The fact that consistent approaches to evidence-based arguments in law can easily be modified to accommodate emotions does not mean that the treatment of emotions by the law itself is consistent. For an argument that contradictory notions of emotion are at work in (criminal) law, see Kahan, Dan M. & Nussbaum, Martha C., Two Conceptions of Emotion in Criminal Law, 96 Colum. L. Rev. 269 (1996)CrossRefGoogle Scholar. Joseph Raz is a legal theorist who follows precisely this approach and therefore considers the interpretation of legal argumentation as a “bridge of the gap” between the identification of existing law and the development and modification of the law (see Raz 1996a and 1996b). According to Raz, the fact that interpretation plays a role in both of these activities helps explain why we don`t find a two-step or clearly divided approach to legal reasoning in judicial decisions. Judges do not first deal with legal reasoning within the meaning of paragraph (a) by resorting solely to legal elements and then, after establishing what the existing law is and how far it may lead them in the resolution of this case, they then proceed to a separate stage of legal reasoning within the meaning of paragraph (b) which requires them to: View documents outside the yard to complete the work.

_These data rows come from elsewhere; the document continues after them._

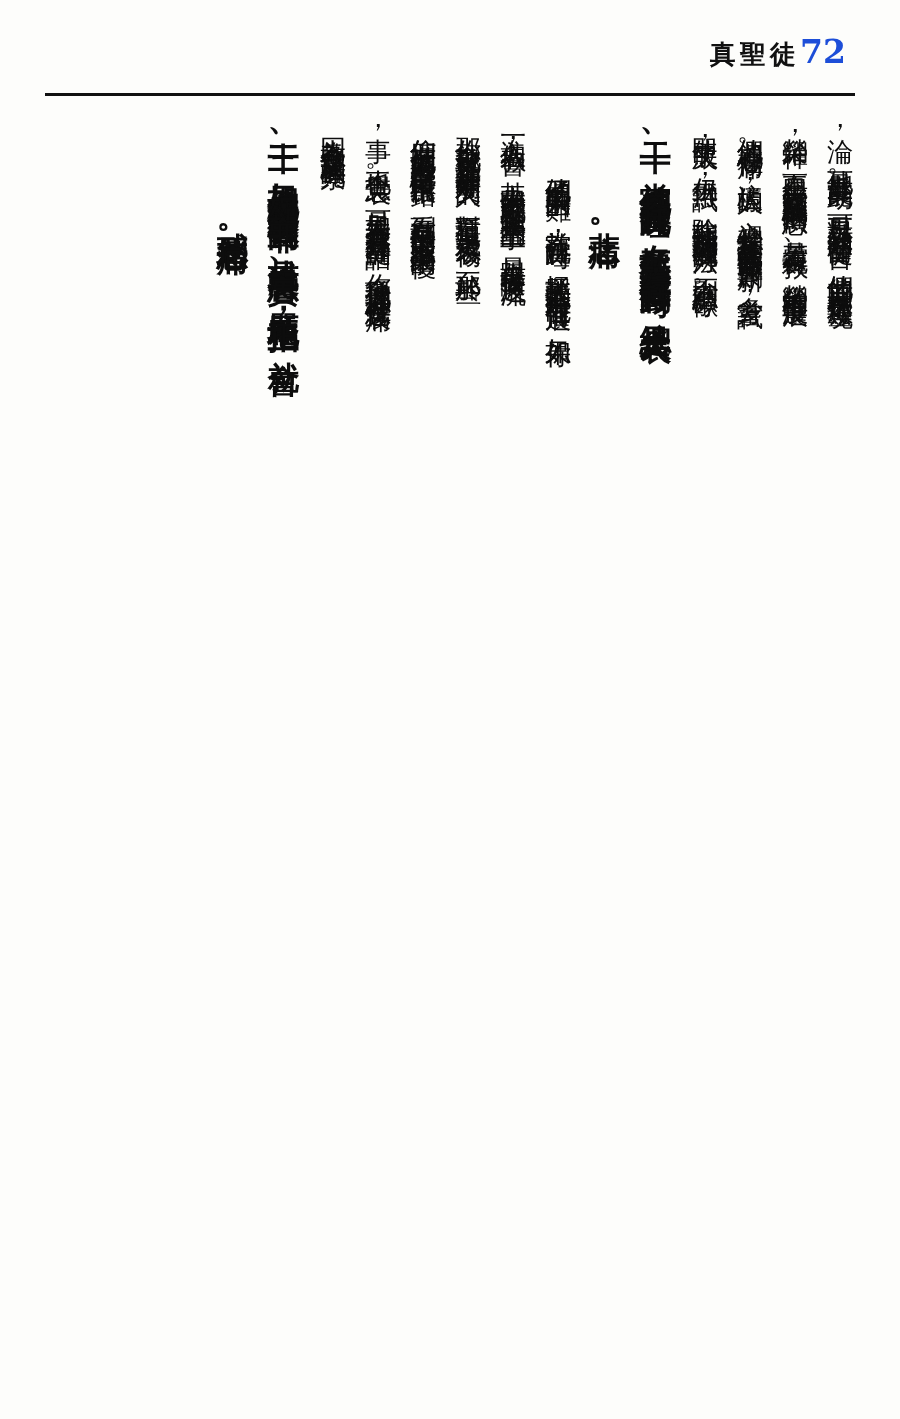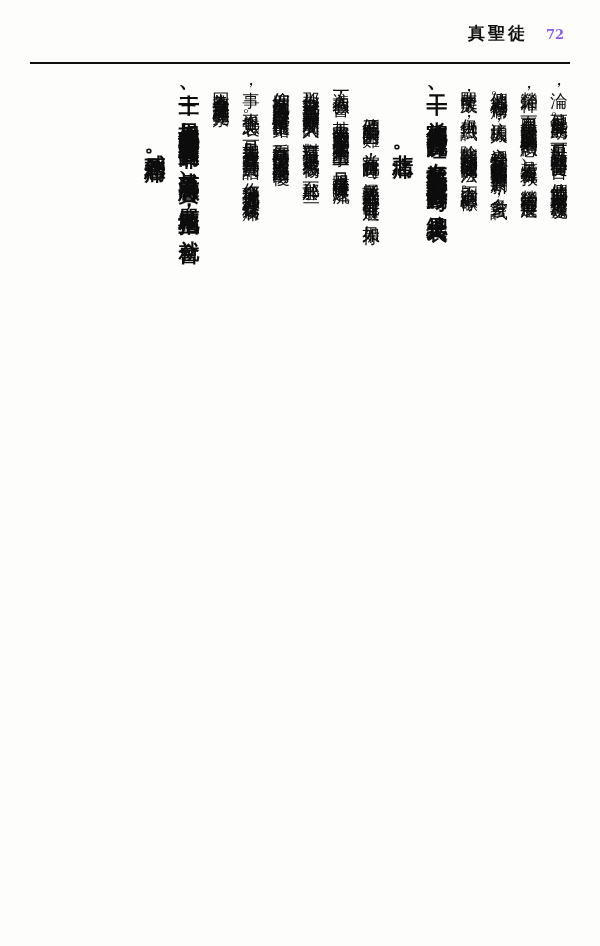--- a/index.html
+++ b/index.html
@@ -26,7 +26,6 @@
     right: 36px;
     display: flex;
     align-items: baseline;
-    gap: 18px;
   }
   .header-title {
     font-family: "DejaVu Serif", serif;

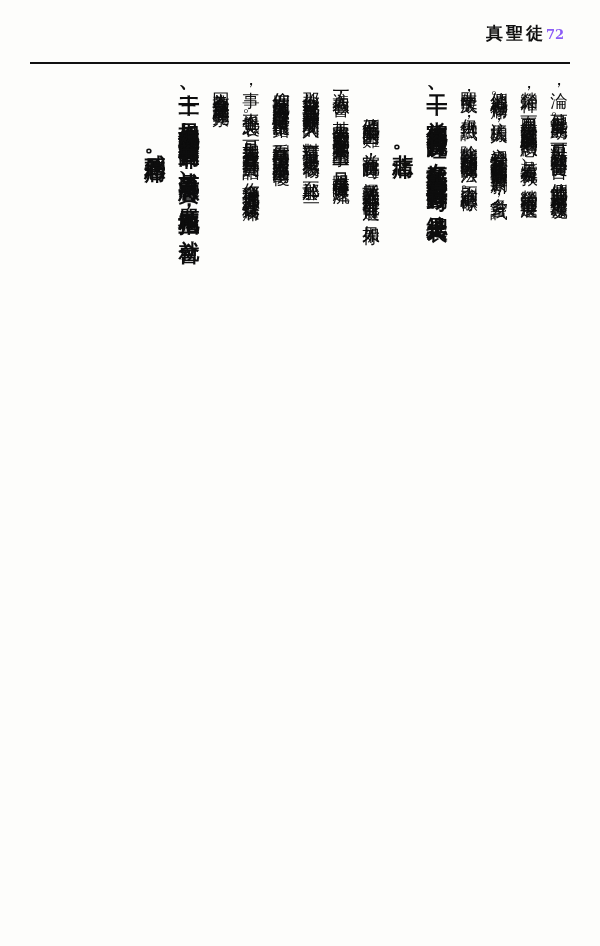--- a/index.html
+++ b/index.html
@@ -36,9 +36,9 @@
   }
   .header-pagenum {
     font-family: "DejaVu Serif", serif;
-    font-size: 13px;
+    font-size: 22px;
     font-weight: bold;
-    color: #8b5cf6;
+    color: #1d4ed8;
   }
 
   .header-rule {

Because much of their reasoning is interpretative and interpretation bridges the gap between legal thought in the sense of (a) and (b). This point could help Raz defuse some of the criticisms that have been made of the legal positivist approach to legal reasoning, such as the fact that the presentation of positivism is phenomenologically inaccurate because we do not find two different stages of legal reasoning when examining cases, one to determine whether legal rules affect the problem in question. and a system in which judges effectively legislate to fill loopholes when legislation “expires” (see, for example, Dworkin 1977 and 1986). Indeed, as Raz himself notes (particularly in Raz 1996b), this “bridging the gap” approach actually seems to undermine the idea that there is a defensible distinction between legal reasoning within the meaning of paragraphs (a) and (b) and that there are gaps in the law. Interpretation seems to blur or even blur the line between the distinct legislative role and the legislative role that many jurists assign to judges, and the fact that courts always seem to be able to decide cases by interpreting the law also seems to cast doubt on the idea that the law is incomplete and that judges therefore sometimes go beyond the law in the decision-making process. To have to. Interest in the penetration of interpretation into legal reasoning and in the Janus nature of interpretation could therefore be part of the context that has led legal theorists such as Dworkin to deny that the distinction between the identification of existing law and the development and modification of law, as understood by some legal positivists, is durable or consistent.